Another very important aspect, Lumpp said, was what Turkey describes as “harmonization.”

She said harmonization referred to supporting foreigners, refugees and Turkish citizens to “live in harmony with each other to interact socially” and to “support and enable” refugees and foreigners to “participate in social life, independent of the assistance of third parties.”

“They bring skills, they bring knowledge, and if given the opportunity, they can contribute to the society of the host country,” she added.

“So, the harmonization concept is also very important,” she said.

Syrian refugees fleeing war and violence in their home country also praise the conditions in refugee centers in Turkey.

The camps provide for the needs of refugees, including education, health care and infrastructure.

One of the modern camps is the 102,000-square-meter (25-acre) Yayladağı temporary refugee center in Turkey’s southern Hatay province, which houses over 4,000 refugees in 776 dwellings.

The camp includes a clinic, school, library, mosque, football pitch, three playgrounds and a child protection center run by the Turkish Red Crescent, and is served by nearly 200 staff working around the clock.

After the Syrian civil war broke out in 2011, Turkey adopted an “open-door policy” toward Syrians fleeing the conflict, granting them “temporary protection” status. Since then, Turkey has received a constant flow of displaced Syrians fleeing the conflict and their numbers have expanded from mere thousands to millions.

In this process, Turkish officials have put forward humanitarian efforts to meet the basic needs of refugees by offering them various forms of assistance and helping coordinate international aid.
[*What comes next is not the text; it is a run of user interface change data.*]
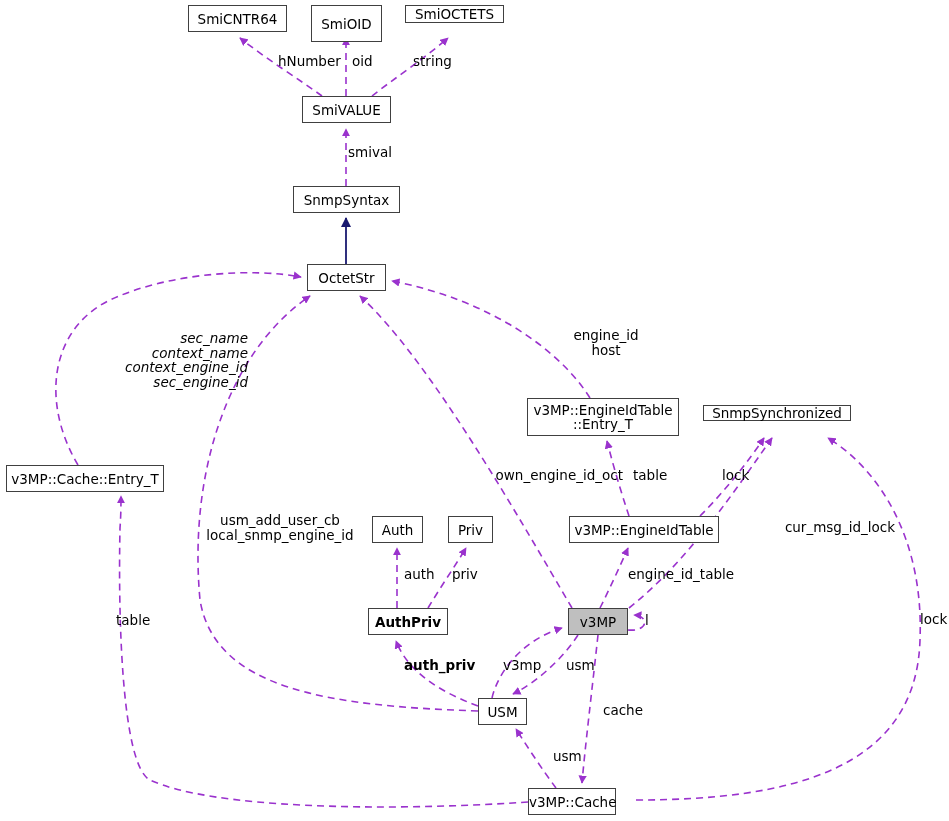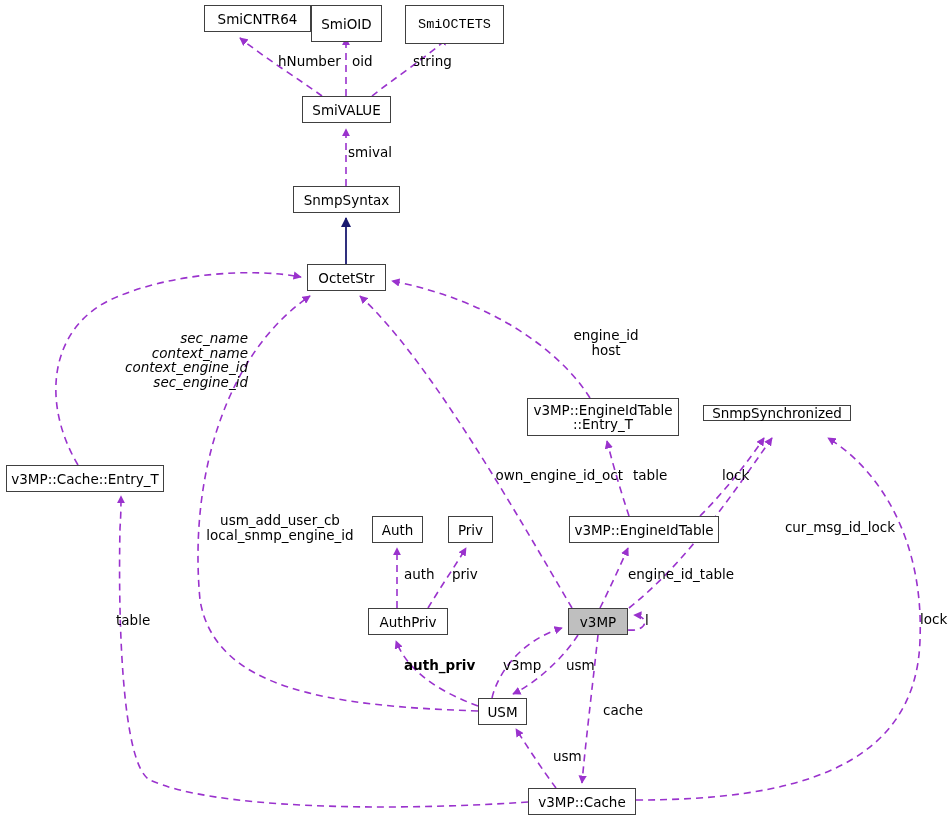--- a/index.html
+++ b/index.html
@@ -105,7 +105,7 @@
     </g>
   </svg>
 
-  <div class="node" style="left:204px;top:5px;width:107px;height:27px;justify-content:center;">
+  <div class="node" style="left:188px;top:5px;width:99px;height:27px;justify-content:center;">
     <span class="lbl">SmiCNTR64</span>
   </div>
   <div class="node" style="left:311px;top:5px;width:71px;height:37px;">

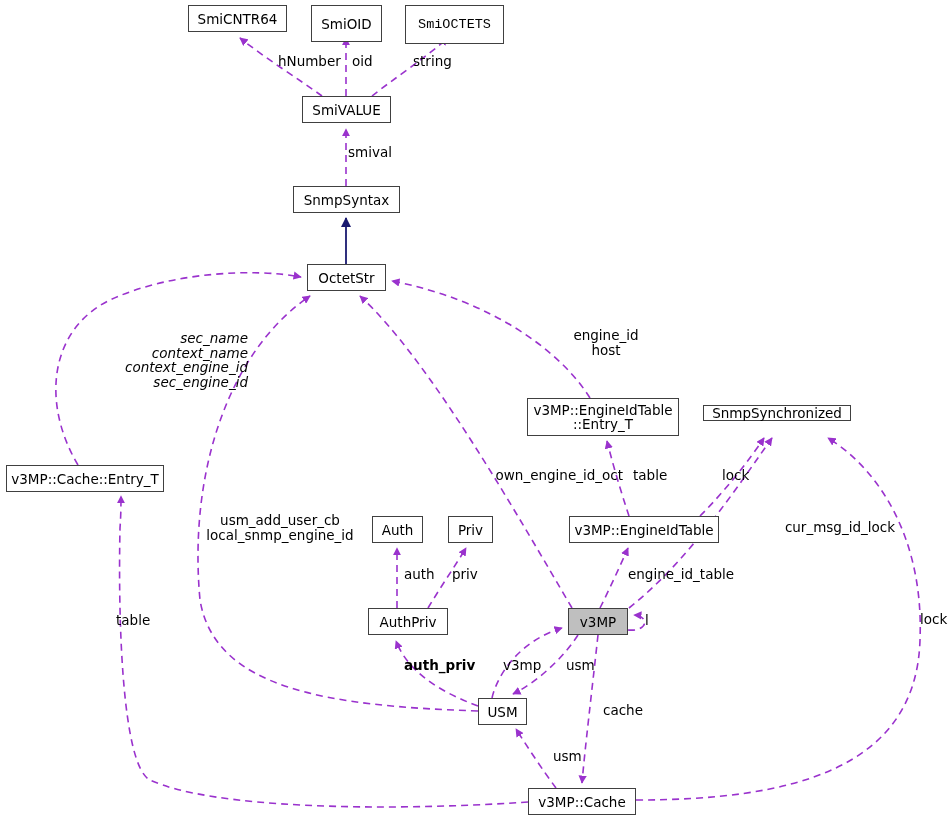--- a/index.html
+++ b/index.html
@@ -111,7 +111,7 @@
   <div class="node" style="left:311px;top:5px;width:71px;height:37px;">
     <span class="lbl">SmiOID</span>
   </div>
-  <div class="node" style="left:405px;top:5px;width:99px;height:39px;font-family:Liberation Mono, monospace;">
+  <div class="node" style="left:405px;top:5px;width:99px;height:18px;">
     <span class="lbl">SmiOCTETS</span>
   </div>
   <div class="node" style="left:302px;top:96px;width:89px;height:27px;">

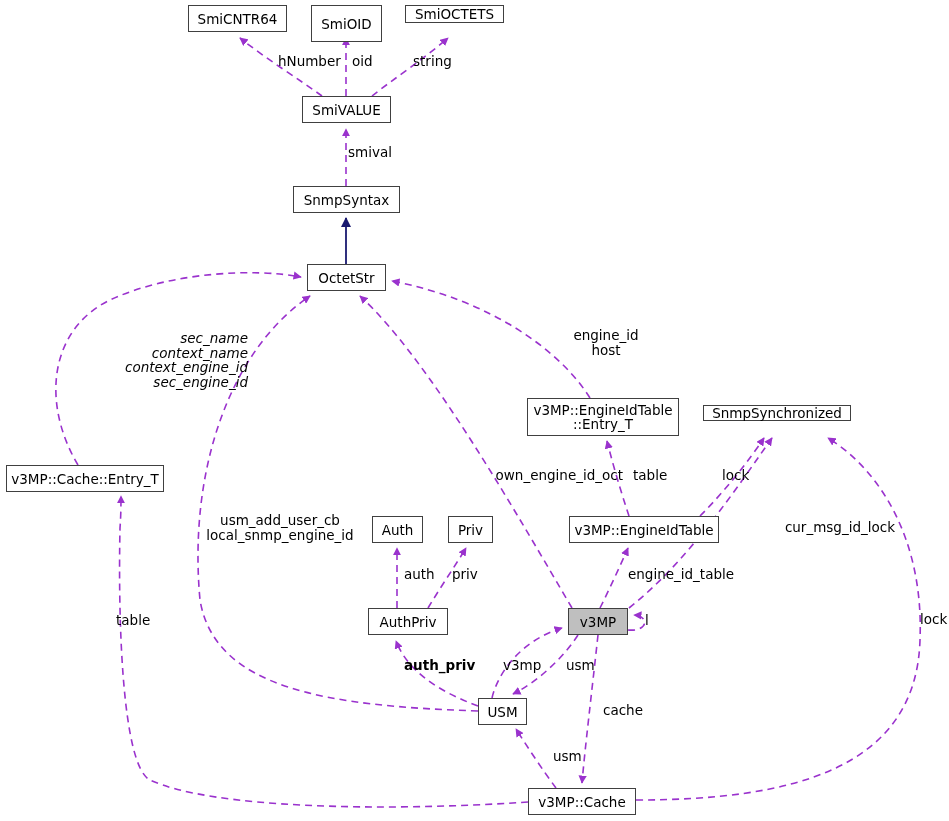--- a/index.html
+++ b/index.html
@@ -142,7 +142,7 @@
   <div class="node" style="left:569px;top:516px;width:150px;height:27px;">
     <span class="lbl">v3MP::EngineIdTable</span>
   </div>
-  <div class="node" style="left:368px;top:608px;width:80px;height:27px;">
+  <div class="node" style="left:368px;top:608px;width:80px;height:27px;font-weight:bold;">
     <span class="lbl">AuthPriv</span>
   </div>
   <div class="node highlight" style="left:568px;top:608px;width:60px;height:27px;">

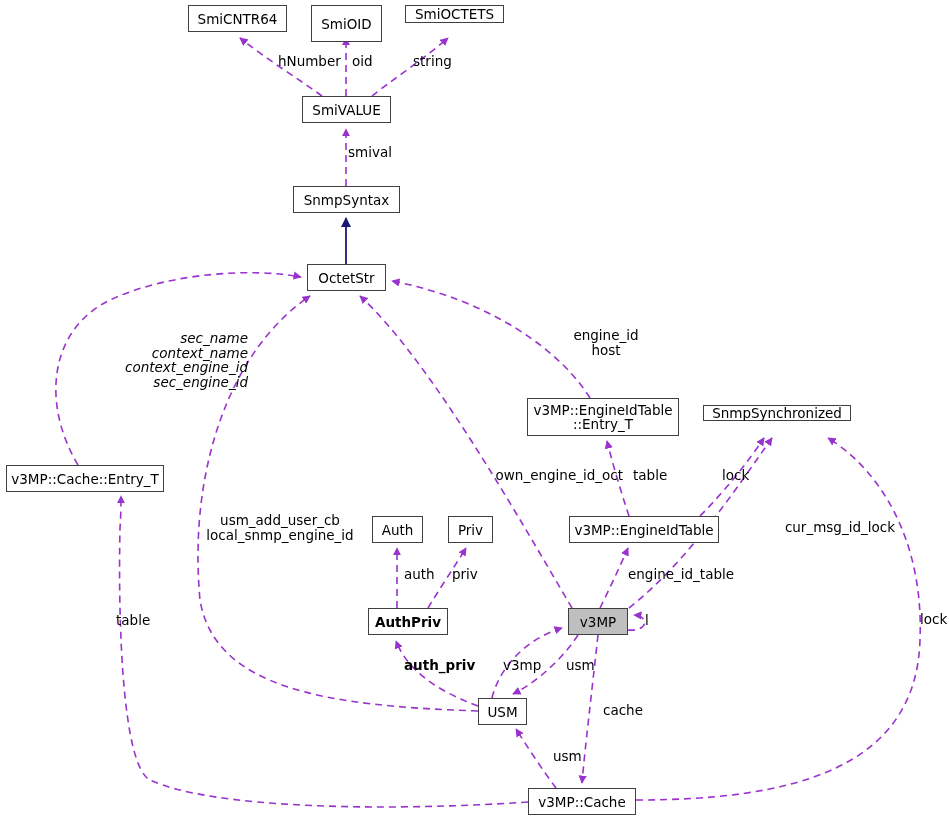--- a/index.html
+++ b/index.html
@@ -151,7 +151,7 @@
   <div class="node" style="left:478px;top:698px;width:49px;height:27px;">
     <span class="lbl">USM</span>
   </div>
-  <div class="node" style="left:528px;top:788px;width:108px;height:27px;">
+  <div class="node" style="left:528px;top:788px;width:88px;height:27px;">
     <span class="lbl">v3MP::Cache</span>
   </div>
Modern camps provide refugees access to all basic services, from education to vocational training courses. Compared to refugee camps in many Western countries, Turkey maintains much better standards despite hosting much larger populations.

Education is the main concern for refugees as youth and children make up the majority of Syrians taking shelter in Turkey. Turkey has so far reached out to almost 1 million Syrian children in its bid to provide them with an education. They attend public or charity-run schools, or schools set up in some refugee camps.

Ankara has often criticized the international community for not providing sufficient humanitarian aid for the refugees in Turkey and not taking in more refugees. Turkey has spent nearly $40 billion so far, while it has only received about 6 billion euros ($6.6 billion) of support from the international community.

The conflict in Syria that started in 2011 has killed hundreds of thousands of people and forced more than 5 million people to flee, while more than 7 million are internally displaced. Refugees mainly took shelter in Turkey, Jordan and Lebanon with Turkey hosting the largest number of refugees. Some have sought to reach Europe via the Aegean and Mediterranean seas, but thousands have died en route to Greece and other coastal countries.